You are viewing a plain text version of this content. The canonical link for it is here.
Posted to general@jakarta.apache.org by Edwin Martin <ed...@bitstorm.nl> on 2001/06/07 00:36:58 UTC

Regexp 1.2 weirdness

[I already posted this problem to the regexp mailinglist,
  without results. Maybe anybody on this list can help?]

Hello,

I stumbled upon a problem with regexp 1.2 which I can't match
with any general regex-documentation, either old or new.

In short: "[a-z0-9-]" doesn't match alphanumerics and '-'.
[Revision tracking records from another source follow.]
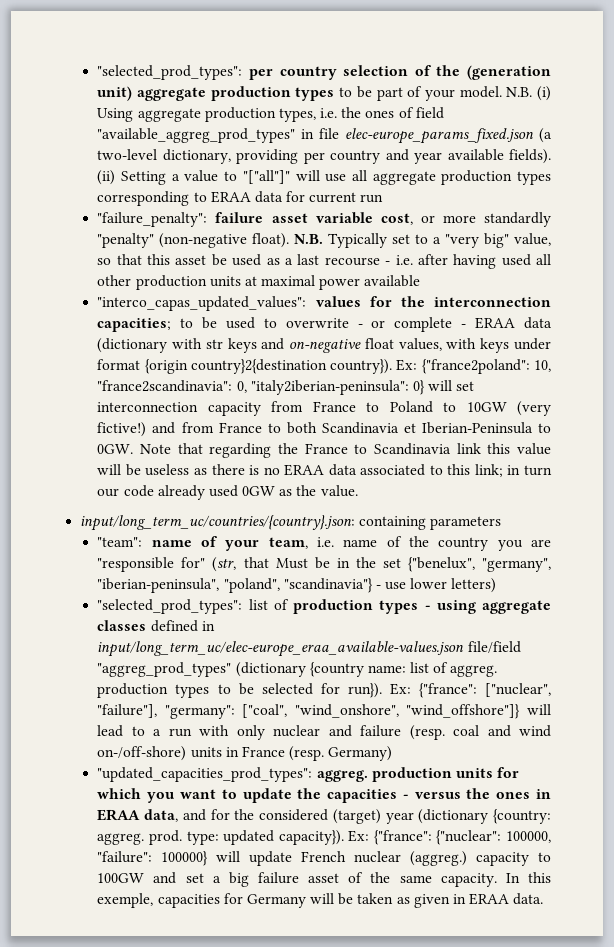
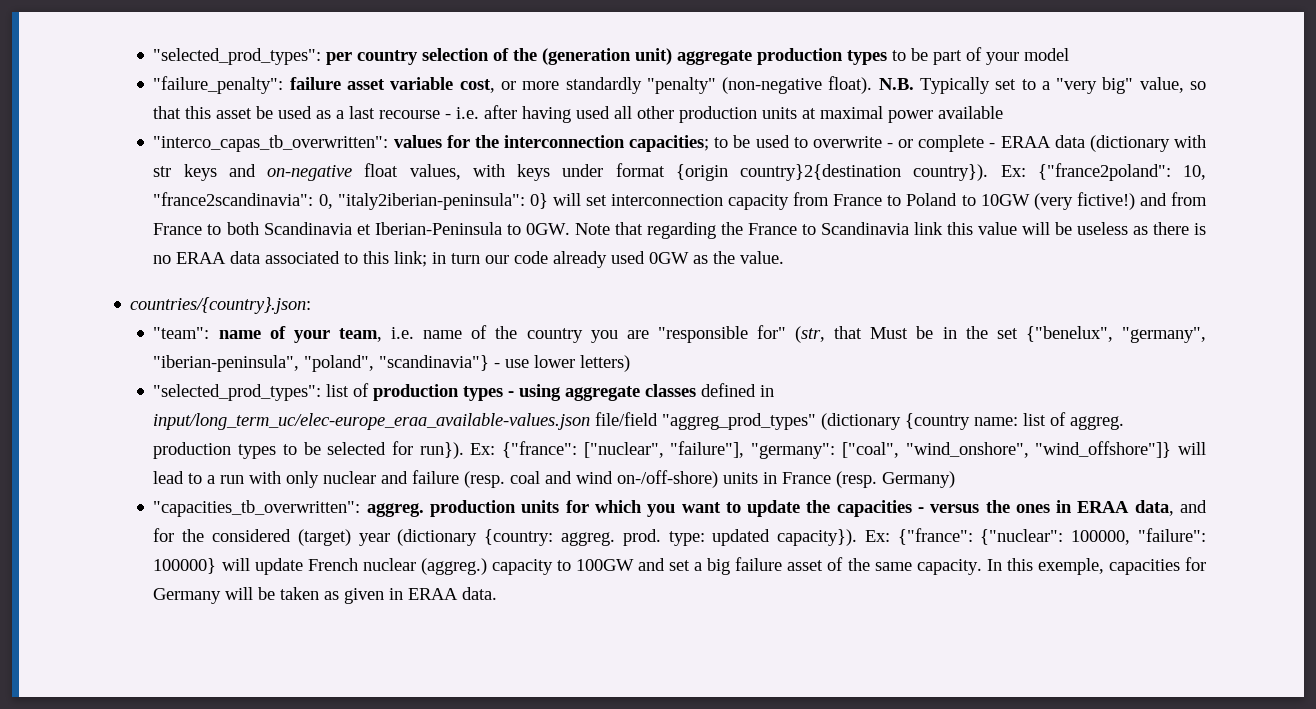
- "selected_prod_types": per country selection of the (generation unit) aggregate production types to be part of your model. N.B. (i) Using aggregate production types, i.e. the ones of field "available_aggreg_prod_types" in file elec-europe_params_fixed.json (a two-level dictionary, providing per country and year available fields). (ii) Setting a value to "["all"]" will use all aggregate production types corresponding to ERAA data for current run
+ "selected_prod_types": per country selection of the (generation unit) aggregate production types to be part of your model
- "interco_capas_updated_values": values for the interconnection capacities; to be used to overwrite - or complete - ERAA data (dictionary with str keys and on-negative float values, with keys under format {origin country}2{destination country}).
+ "interco_capas_tb_overwritten": values for the interconnection capacities; to be used to overwrite - or complete - ERAA data (dictionary with str keys and on-negative float values, with keys under format {origin country}2{destination country}).
- input/long_term_uc/countries/{country}.json: containing parameters
+ countries/{country}.json:
- "updated_capacities_prod_types": aggreg. production units for which you want to update the capacities - versus the ones in ERAA data, and for the considered (target) year (dictionary {country: aggreg. prod. type: updated capacity}).
+ "capacities_tb_overwritten": aggreg. production units for which you want to update the capacities - versus the ones in ERAA data, and for the considered (target) year (dictionary {country: aggreg. prod. type: updated capacity}).

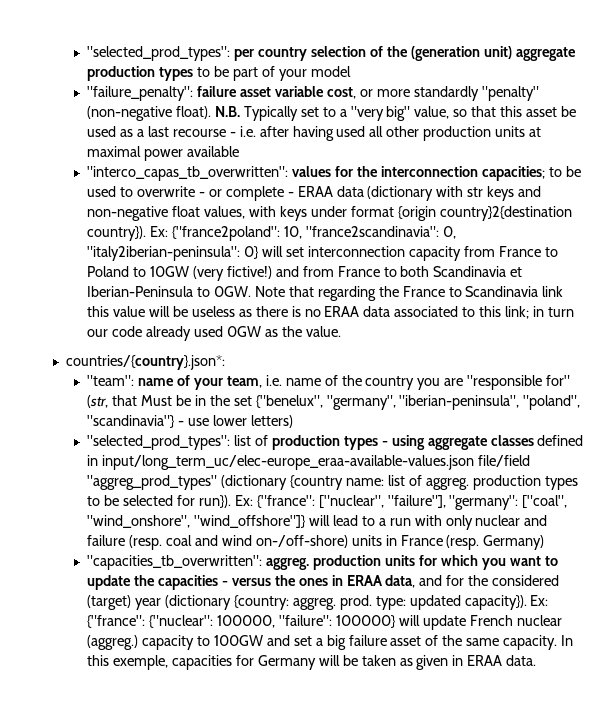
- "interco_capas_tb_overwritten": values for the interconnection capacities; to be used to overwrite - or complete - ERAA data (dictionary with str keys and on-negative float values, with keys under format {origin country}2{destination country}).
+ "interco_capas_tb_overwritten": values for the interconnection capacities; to be used to overwrite - or complete - ERAA data (dictionary with str keys and non-negative float values, with keys under format {origin country}2{destination country}).
- countries/{country}.json:
+ countries/{country}.json*:
- "selected_prod_types": list of production types - using aggregate classes defined in input/long_term_uc/elec-europe_eraa_available-values.json file/field "aggreg_prod_types" (dictionary {country name: list of aggreg. production types to be selected for run}).
+ "selected_prod_types": list of production types - using aggregate classes defined in input/long_term_uc/elec-europe_eraa-available-values.json file/field "aggreg_prod_types" (dictionary {country name: list of aggreg. production types to be selected for run}).

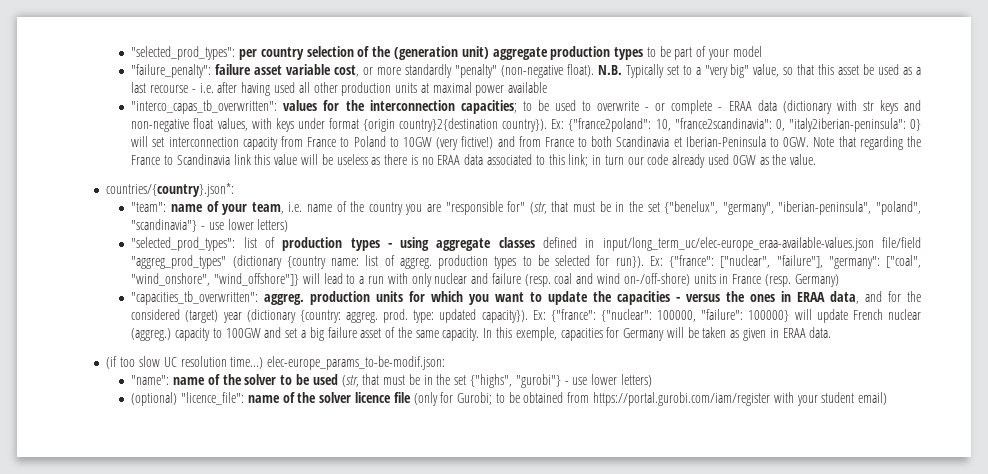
- "team": name of your team, i.e. name of the country you are "responsible for" (str, that Must be in the set {"benelux", "germany", "iberian-peninsula", "poland", "scandinavia"} - use lower letters)
+ "team": name of your team, i.e. name of the country you are "responsible for" (str, that must be in the set {"benelux", "germany", "iberian-peninsula", "poland", "scandinavia"} - use lower letters)
+ (if too slow UC resolution time...) elec-europe_params_to-be-modif.json:
+ "name": name of the solver to be used (str, that must be in the set {"highs", "gurobi"} - use lower letters)
+ (optional) "licence_file": name of the solver licence file (only for Gurobi; to be obtained from https://portal.gurobi.com/iam/register with your student email)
Here's an JSP test page I made:

---------------- begin retest.jsp ----------------

<%@ page import="org.apache.regexp.*" %>

<h2>RE test</h2>

<%

String s = "&lt;john.doe-001.002@my.com&gt;";

out.print(s);

out.print("<p>1<br>");
RE emailRE1 = new RE("([a-z0-9]+)@");
if ( emailRE1.match( s ) )
         out.print( emailRE1.getParen(1) );

out.print("<p>2<br>");
RE emailRE2 = new RE("([a-z0-9.]+)@");
if ( emailRE2.match( s ) )
         out.print( emailRE2.getParen(1) );

out.print("<p>3<br>");
RE emailRE3 = new RE("([a-z0-9.-]+)@");
if ( emailRE3.match( s ) )
         out.print( emailRE3.getParen(1) );

out.print("<p>4<br>");
RE emailRE4 = new RE("([a-z0-9-]+)@");
if ( emailRE4.match( s ) )
         out.print( emailRE4.getParen(1) );

s = "&lt;john.doe.001-002@my.com&gt;";

out.print("<hr>");
out.print(s);

out.print("<p>5<br>");
RE emailRE5 = new RE("([a-z0-9-]+)@");
if ( emailRE5.match( s ) )
         out.print( emailRE5.getParen(1) );

out.print("<p>6<br>");
RE emailRE6 = new RE("([a-z0-9.-]+)@");
if ( emailRE6.match( s ) )
         out.print( emailRE6.getParen(1) );

out.print("<p>7<br>");
RE emailRE7 = new RE("([a-z0-9.]+)@");
if ( emailRE7.match( s ) )
         out.print( emailRE7.getParen(1) );
%>

---------------- end retest.jsp ----------------

This is the output:

---------------- begin output  ----------------
RE test
<jo...@my.com>
1
002
2
001.002
3
001.002
4
<john.doe-001.002
-------------------------------------------------
<jo...@my.com>
5
<john.doe.001-002
6
002
7
002
---------------- end output ----------------

Points 1 and 2 are as expected.

Point 3 should match "john.doe-001.002"

Point 4 (removing the dot) matches all!

Point 5, 6 and 7 are added to see what happens when
the dot and minus are swapped. The same strange
behavior :-(

Do I overlook something?

Bye,
Edwin Martin.


---------------------------------------------------------------------
To unsubscribe, e-mail: general-unsubscribe@jakarta.apache.org
For additional commands, e-mail: general-help@jakarta.apache.org


Re: Regexp 1.2 weirdness

Posted by Jon Stevens <jo...@latchkey.com>.
on 6/6/01 3:36 PM, "Edwin Martin" <ed...@bitstorm.nl> wrote:

> [I already posted this problem to the regexp mailinglist,
> without results. Maybe anybody on this list can help?]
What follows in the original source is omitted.